| Task goal |
The whole listing needs to be written out exactly, except for any images.

| The records |

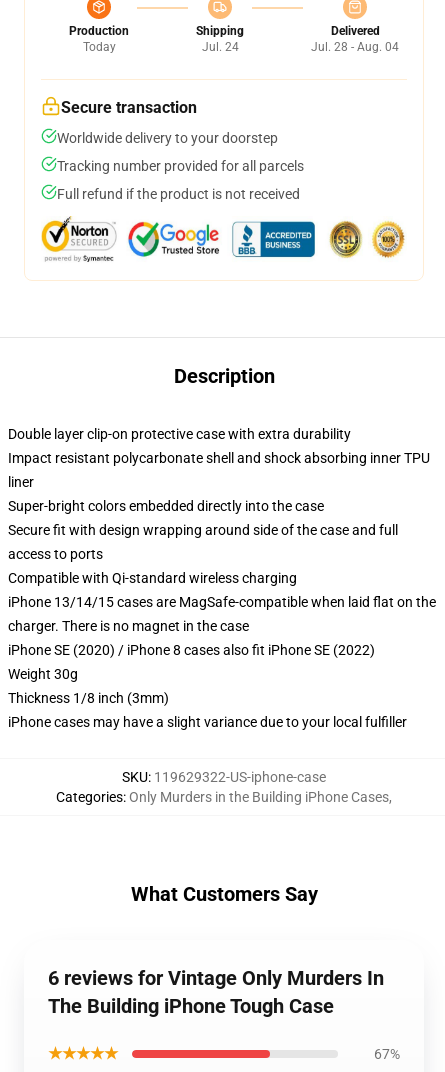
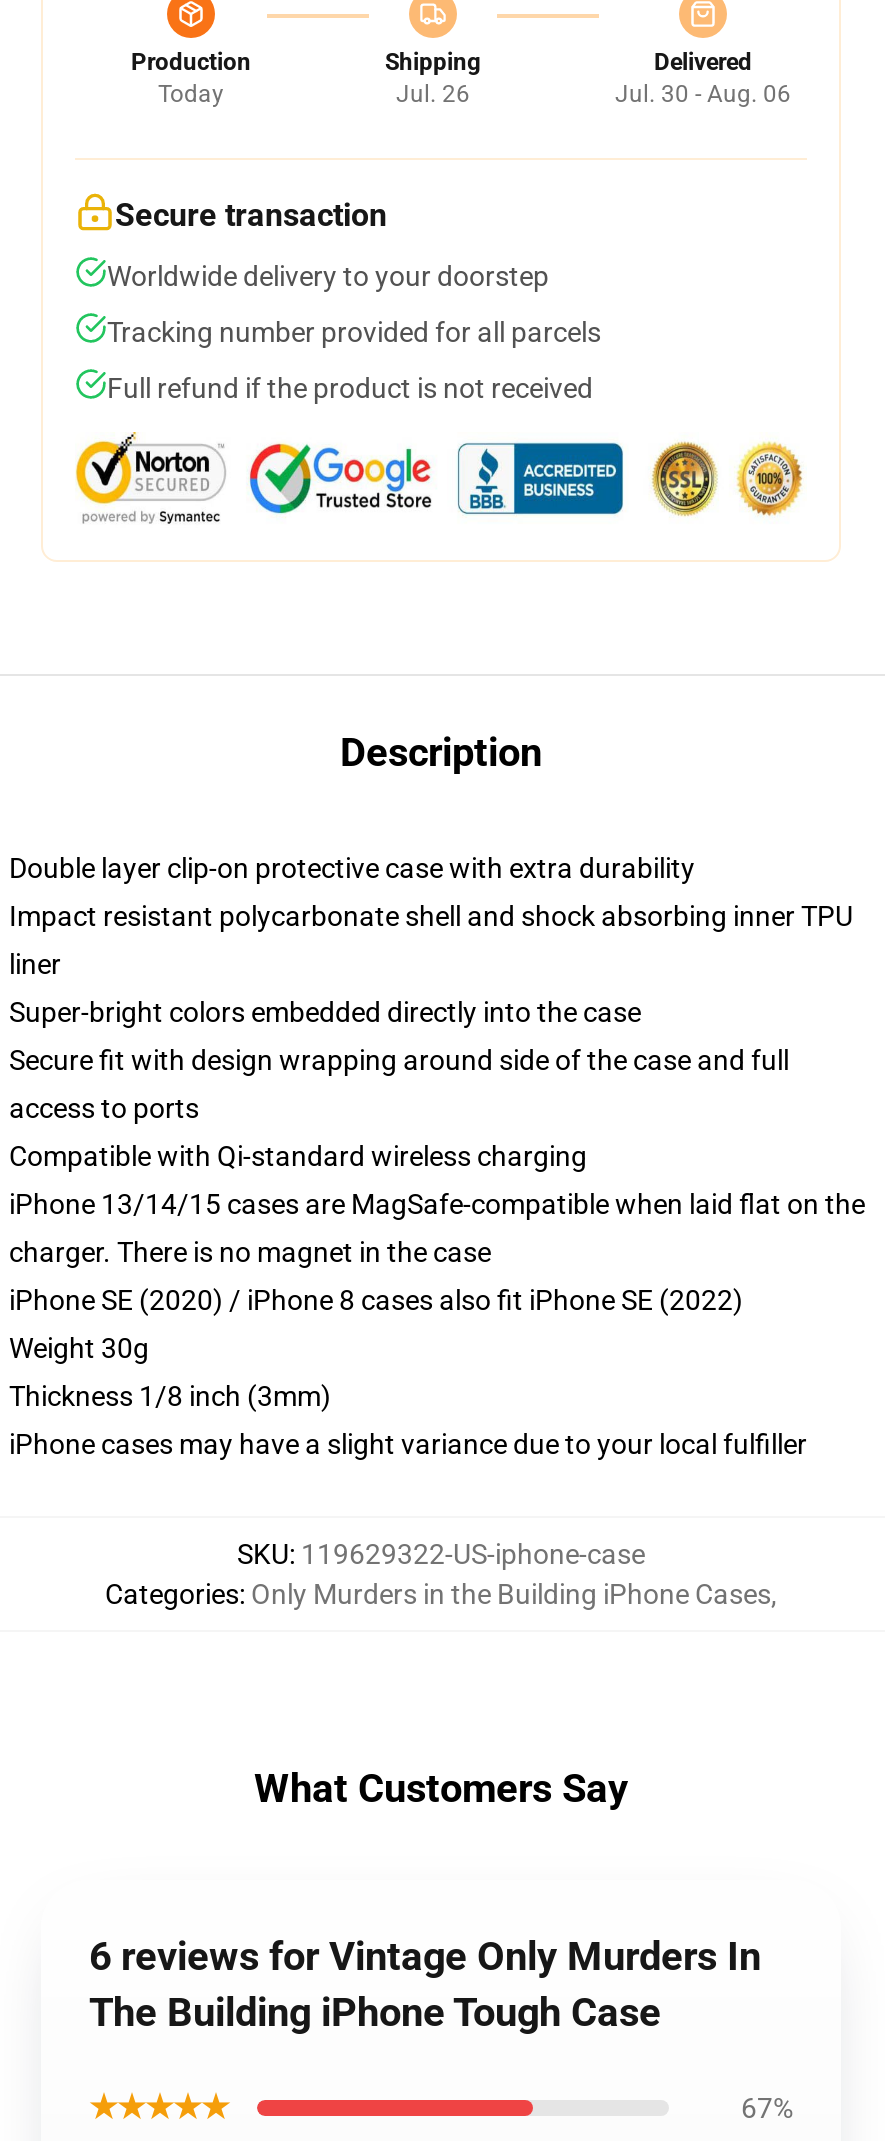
- Jul. 24
+ Jul. 26

- Jul. 28 - Aug. 04
+ Jul. 30 - Aug. 06
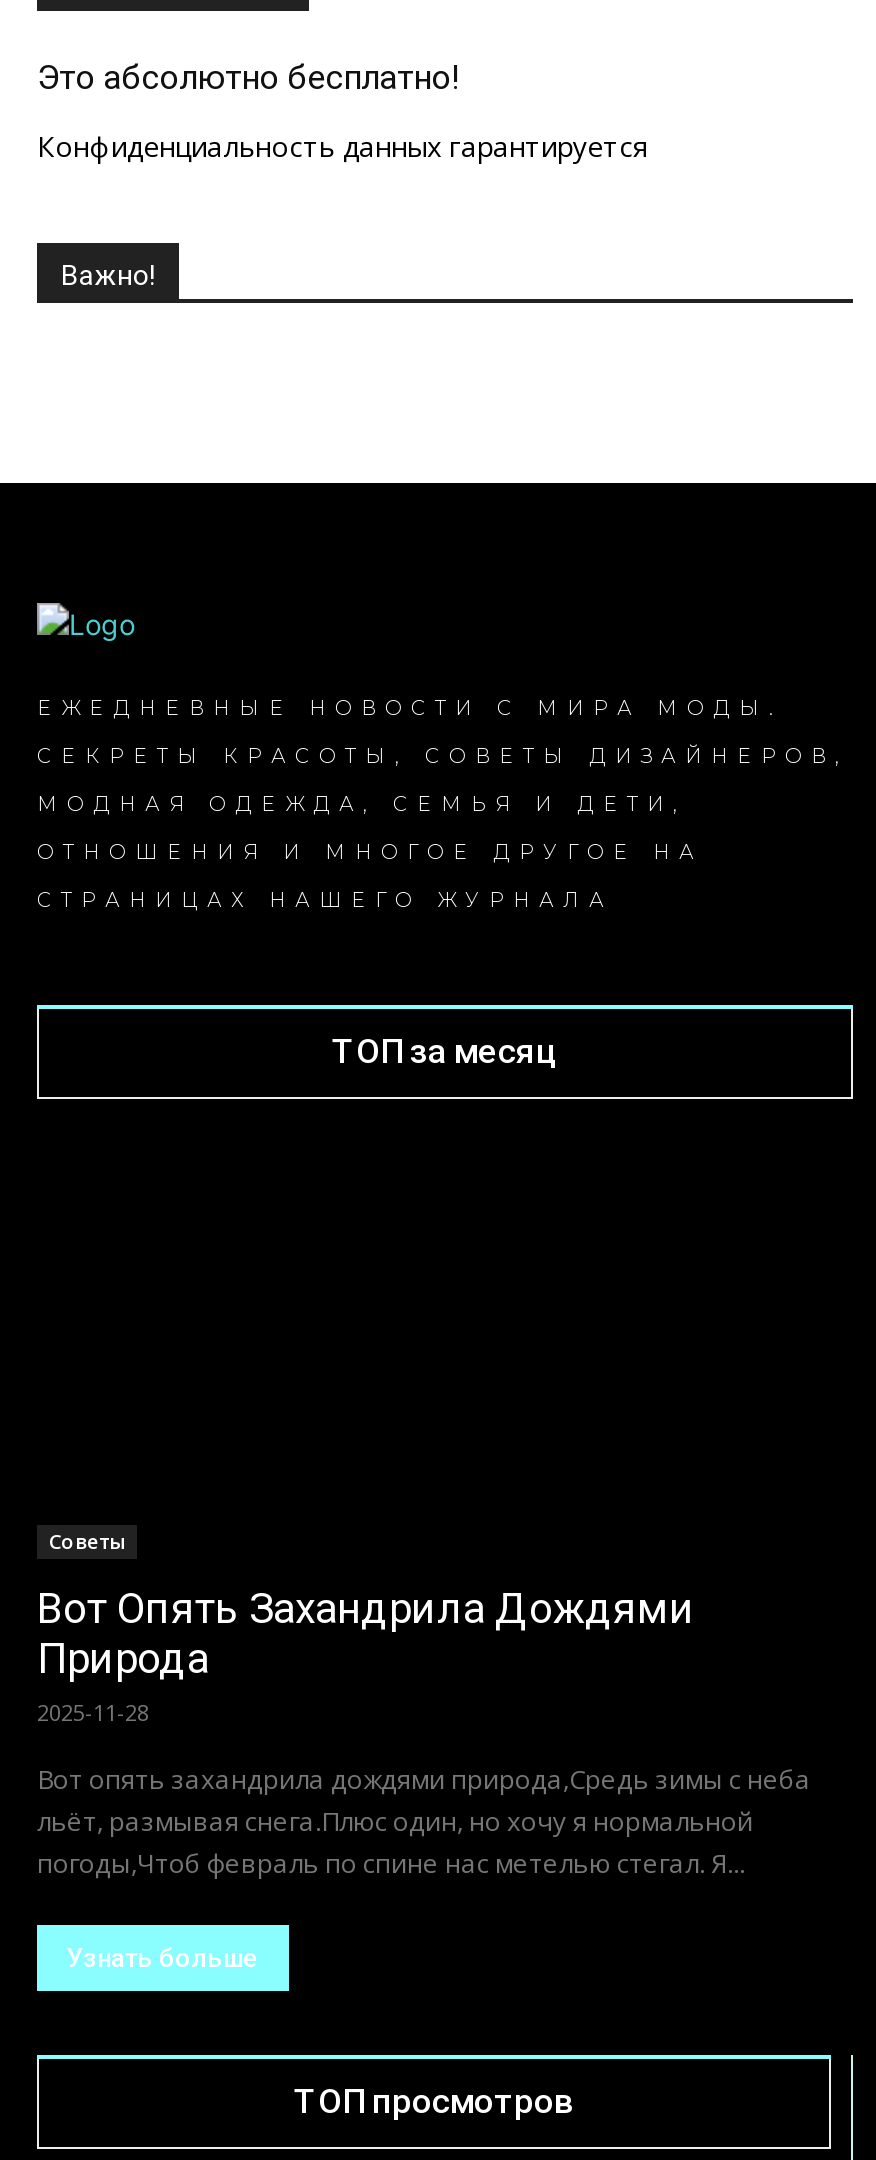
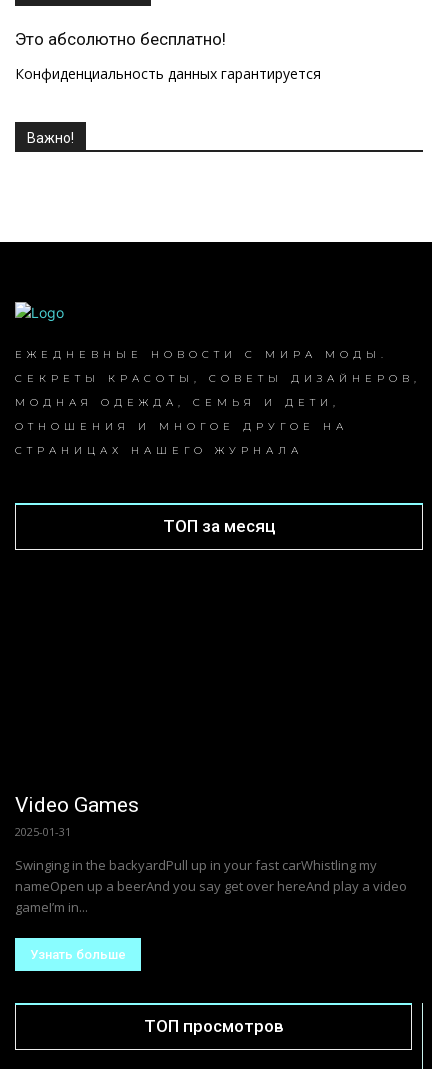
- Советы
- Вот Опять Захандрила Дождями
- Природа
- 2025-11-28
- Вот опять захандрила дождями природа,Средь зимы с неба
- льёт, размывая снега.Плюс один, но хочу я нормальной
- погоды,Чтоб февраль по спине нас метелью стегал. Я...
+ Video Games
+ 2025-01-31
+ Swinging in the backyardPull up in your fast carWhistling my
+ nameOpen up a beerAnd you say get over hereAnd play a video
+ gameI’m in...
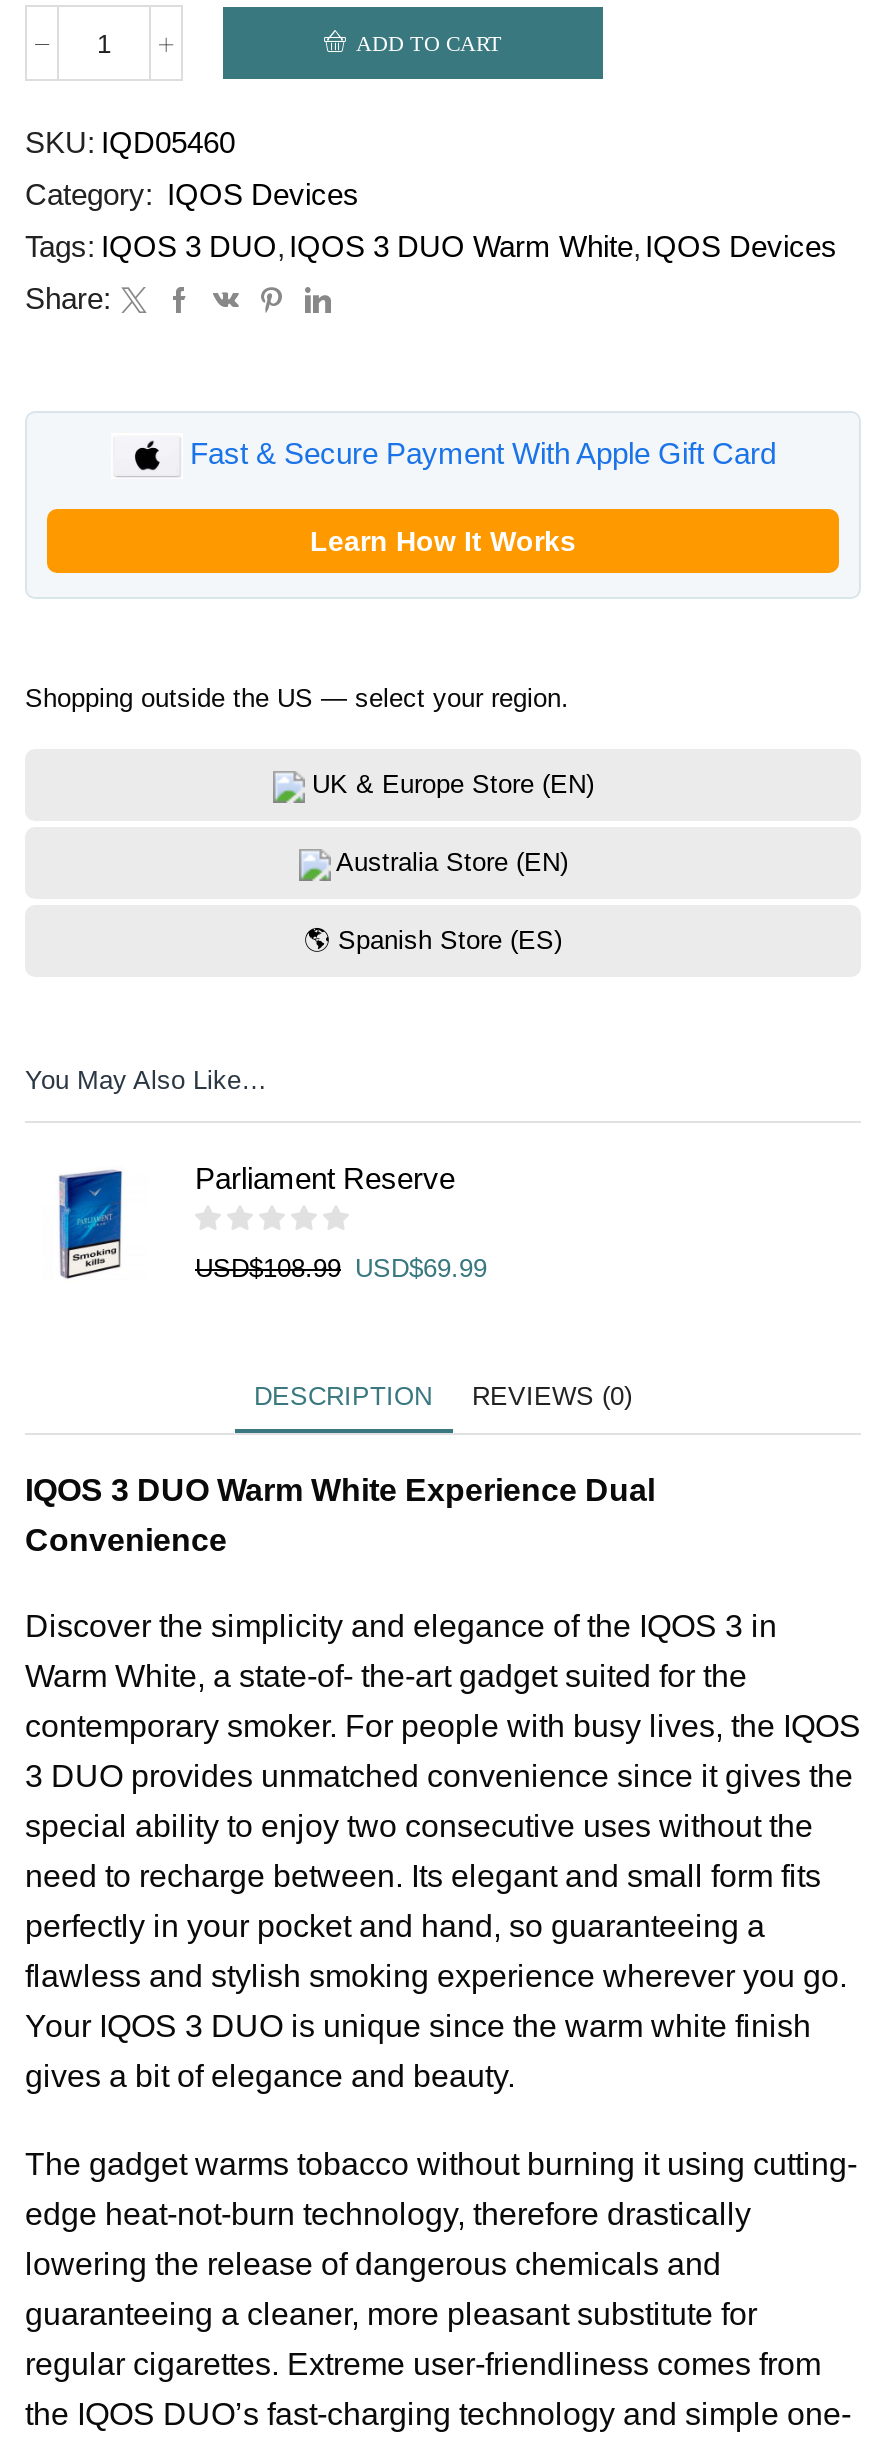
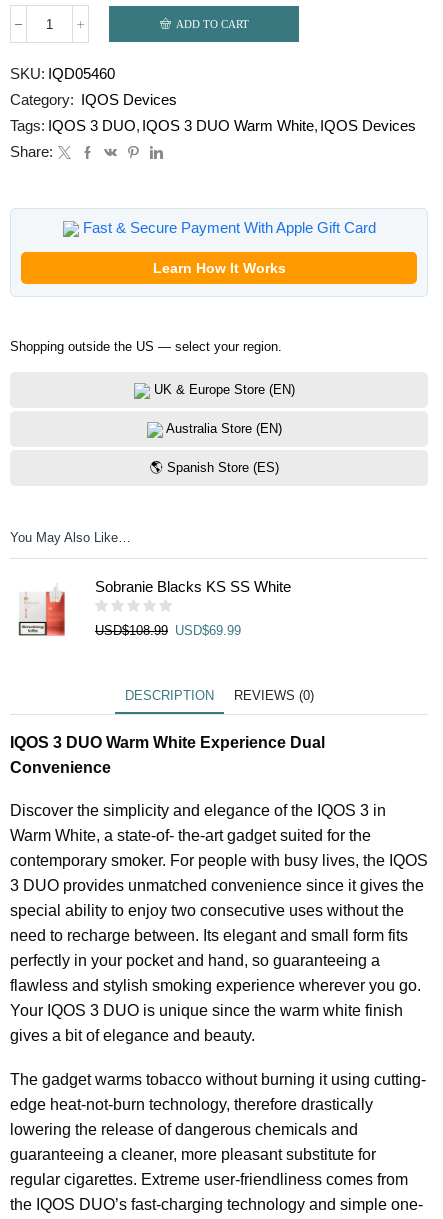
- [image]
- Parliament Reserve
+ [image]
+ Sobranie Blacks KS SS White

| Response to the task |
- Jul. 24
+ Jul. 26

- Jul. 28 - Aug. 04
+ Jul. 30 - Aug. 06
- Советы
- Вот Опять Захандрила Дождями
- Природа
- 2025-11-28
- Вот опять захандрила дождями природа,Средь зимы с неба
- льёт, размывая снега.Плюс один, но хочу я нормальной
- погоды,Чтоб февраль по спине нас метелью стегал. Я...
+ Video Games
+ 2025-01-31
+ Swinging in the backyardPull up in your fast carWhistling my
+ nameOpen up a beerAnd you say get over hereAnd play a video
+ gameI’m in...
- [image]
- Parliament Reserve
+ [image]
+ Sobranie Blacks KS SS White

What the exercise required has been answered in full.